Un presidente como Donald Trump, que llama a la rebelión contra el confinamiento en estados con gobernadores demócratas -«liberad Michigan, liberad Minnesota y liberad Virginia», tuiteó-, sería capaz de negarse a acatar el resultado de las elecciones presidenciales del próximo noviembre. No hay precedentes más allá de un gobernador republicano de Tejas que se parapetó en 1874 en la oficina durante tres días. Hasta ahora era un escenario impensable en EEUU. Con Trump, ya no. Más allá de sus bromas de quedarse 20 años en la Casa Blanca, hay señales peligrosas. Tras ganar en el 2016, acusó de fraude a Hillary Clinton; dijo que millones de personas habían votado ilegalmente. Esta vez está dentro, habría que sacarle del Despacho Oval.

El que fuera su abogado personal, Michael Cohen, ahora en la cárcel, lo advirtió en una de sus comparecencias en el Congreso: «nunca habrá una transición pacífica». Es un escenario en el que trabajan los demócratas. Creen que solo una victoria aplastante evitaría la crisis. También preocupa su cuenta de Twitter, que llame a sus partidarios a defender la Casa Blanca. Estamos en un escenario con 30 millones de parados.

Trump podría denunciar un fraude masivo y judicializar el resultado de noviembre en espera de que un Tribunal Supremo dominado por conservadores le dé la razón. Está el precedente de las papeletas mariposa de Florida en el 2000, un fallo que dio la presidencia a George W. Bush. Era solo un estado. En noviembre podría haber pleitos en una docena.

Situación imprevista

La Constitución establece, en su Vigésima Enmienda Sección Primera, que los mandatos del presidente y del vicepresidente terminan el 20 de enero a las 12 del mediodía del año que sigue al de las elecciones. Entre los comicios y el traspaso de poder, el presidente no podría utilizar el servicio secreto ni las Fuerzas Armadas para protegerse. Fuera de la Casa Blanca perdería su inmunidad.

Estamos ante un presidente peligroso, divisivo e irresponsable que se siente acorralado por una situación imprevista. Aunque falta más de medio año, las encuestas empiezan a darle la espalda. No son solo sus ideas locas sobre las inyecciones de lejía y su deseo infantil de dar con una tecla mágica para que desaparezca la pesadilla, es la sensación de que solo le interesa su suerte, no la salud de la gente.

Corre el riesgo de perder en algunos de los estados clave, en los que se juega la presidencia: Michigan, Wisconsin, Florida, Pensilvania, Arizona y Minnesota. Sin ellos no hay Casa Blanca. Los sondeos auguran una victoria demócrata en la Cámara de Representantes, mientras que ya suenan las alarmas en el Senado. Su mayoría de tres escaños empieza a estar en riesgo. En el partido se huele el miedo: Trump puede ganar o arrastrar a los republicanos en la debacle.

El epidemiólogo Anthony Fauci, que asesora al presidente, dijo esta semana que el país debe estar preparado para un mal otoño y un mal invierno. Se refiere a la segunda ola del covid-19. Esta posibilidad sería un escenario de pesadilla pues complicaría la campaña electoral y tal vez votar en las urnas. Además de poner en marcha la economía, Trump quiere celebrar sus mítines con miles de personas. Un problema de salud pública difícil de resolver.

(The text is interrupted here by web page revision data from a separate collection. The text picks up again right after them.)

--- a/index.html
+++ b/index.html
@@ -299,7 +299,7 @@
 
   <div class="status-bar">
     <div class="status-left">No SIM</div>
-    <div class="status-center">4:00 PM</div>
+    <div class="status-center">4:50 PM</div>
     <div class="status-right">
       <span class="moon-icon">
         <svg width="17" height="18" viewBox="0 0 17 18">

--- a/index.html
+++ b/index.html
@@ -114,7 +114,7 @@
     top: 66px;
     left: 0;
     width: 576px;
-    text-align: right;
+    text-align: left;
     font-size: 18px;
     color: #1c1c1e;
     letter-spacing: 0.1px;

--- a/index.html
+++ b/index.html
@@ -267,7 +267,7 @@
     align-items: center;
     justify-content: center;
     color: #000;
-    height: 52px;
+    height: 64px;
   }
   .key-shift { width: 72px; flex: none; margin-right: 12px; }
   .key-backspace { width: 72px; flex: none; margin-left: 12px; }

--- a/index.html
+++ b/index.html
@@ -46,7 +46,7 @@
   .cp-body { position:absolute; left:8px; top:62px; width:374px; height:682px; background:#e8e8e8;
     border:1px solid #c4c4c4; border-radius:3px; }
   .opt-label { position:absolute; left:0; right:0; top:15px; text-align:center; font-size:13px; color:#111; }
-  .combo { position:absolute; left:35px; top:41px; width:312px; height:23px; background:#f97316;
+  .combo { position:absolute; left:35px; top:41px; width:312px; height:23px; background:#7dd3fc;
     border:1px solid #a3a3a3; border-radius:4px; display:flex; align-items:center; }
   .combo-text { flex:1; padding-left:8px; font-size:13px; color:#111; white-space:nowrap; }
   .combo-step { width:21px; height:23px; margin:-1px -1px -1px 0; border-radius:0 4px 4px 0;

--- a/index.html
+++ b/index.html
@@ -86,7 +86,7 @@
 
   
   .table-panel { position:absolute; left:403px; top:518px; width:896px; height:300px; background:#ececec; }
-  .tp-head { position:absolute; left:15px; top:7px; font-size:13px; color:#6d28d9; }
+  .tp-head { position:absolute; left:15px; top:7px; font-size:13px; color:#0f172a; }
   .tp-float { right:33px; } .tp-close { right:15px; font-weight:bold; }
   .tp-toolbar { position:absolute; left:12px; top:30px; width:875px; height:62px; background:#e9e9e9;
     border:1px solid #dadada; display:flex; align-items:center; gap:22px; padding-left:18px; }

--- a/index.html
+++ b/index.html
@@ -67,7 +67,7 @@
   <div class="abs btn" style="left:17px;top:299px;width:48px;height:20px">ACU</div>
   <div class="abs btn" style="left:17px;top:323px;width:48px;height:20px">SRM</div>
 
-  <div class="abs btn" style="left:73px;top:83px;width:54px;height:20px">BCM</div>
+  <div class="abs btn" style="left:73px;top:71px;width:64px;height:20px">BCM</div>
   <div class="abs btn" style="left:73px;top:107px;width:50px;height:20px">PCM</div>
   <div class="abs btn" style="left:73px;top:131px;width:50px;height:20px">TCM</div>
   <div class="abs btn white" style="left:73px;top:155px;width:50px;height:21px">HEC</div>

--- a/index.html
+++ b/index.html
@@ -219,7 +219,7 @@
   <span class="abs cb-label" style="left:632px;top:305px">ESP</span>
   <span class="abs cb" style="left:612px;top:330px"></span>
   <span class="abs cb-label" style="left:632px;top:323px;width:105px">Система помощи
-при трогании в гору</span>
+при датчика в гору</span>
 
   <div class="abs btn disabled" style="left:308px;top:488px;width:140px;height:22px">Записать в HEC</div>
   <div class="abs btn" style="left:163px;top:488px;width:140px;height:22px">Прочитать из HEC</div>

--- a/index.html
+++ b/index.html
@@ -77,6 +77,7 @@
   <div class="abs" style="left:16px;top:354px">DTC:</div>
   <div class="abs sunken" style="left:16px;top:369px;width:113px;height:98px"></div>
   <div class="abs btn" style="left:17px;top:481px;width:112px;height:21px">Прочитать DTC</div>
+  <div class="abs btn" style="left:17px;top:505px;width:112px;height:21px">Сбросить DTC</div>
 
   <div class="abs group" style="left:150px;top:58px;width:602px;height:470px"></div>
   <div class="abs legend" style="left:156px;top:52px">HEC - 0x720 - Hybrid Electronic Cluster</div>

En un caso extremo se favorecerían las modalidades de voto por correo y ausente, además del adelantado que evitaría aglomeraciones el 3 de noviembre. La letra pequeña está en manos de los gobernadores. Los republicanos tienen 26 frente a 24 demócratas. En algunos estados, como Tejas, han purgado el censo, alterado el diseño de los distritos y eliminado decenas de colegios electorales para dificultar el voto de las minorías.

El presidente es un tipo que siempre juega a dos barajas, tuitea esto y lo contrario para tener a mano una retirada y defender que ya lo había dicho. Lleva semanas en campaña contra el voto por correo, y contra el servicio postal de Estados Unidos. Ya habla de manipulación. Es su comodín para la noche del 3 de noviembre.

Si la segunda ola del covid-19 fuese grave, los republicanos pedirían el aplazamiento electoral, algo imposible sin un pacto con los demócratas. Existe una ley federal de 1845 que establece la fecha: «El primer martes después del primer lunes de noviembre». Se podrían mover siempre y cuando no afecte al día y la hora de la toma de posesión. ¿Seguiría el Partido Republicano a Trump en una aventura que pondría en peligro la democracia de EEUU? Recuerden que ya estamos en una distopía cuyo final no está escrito.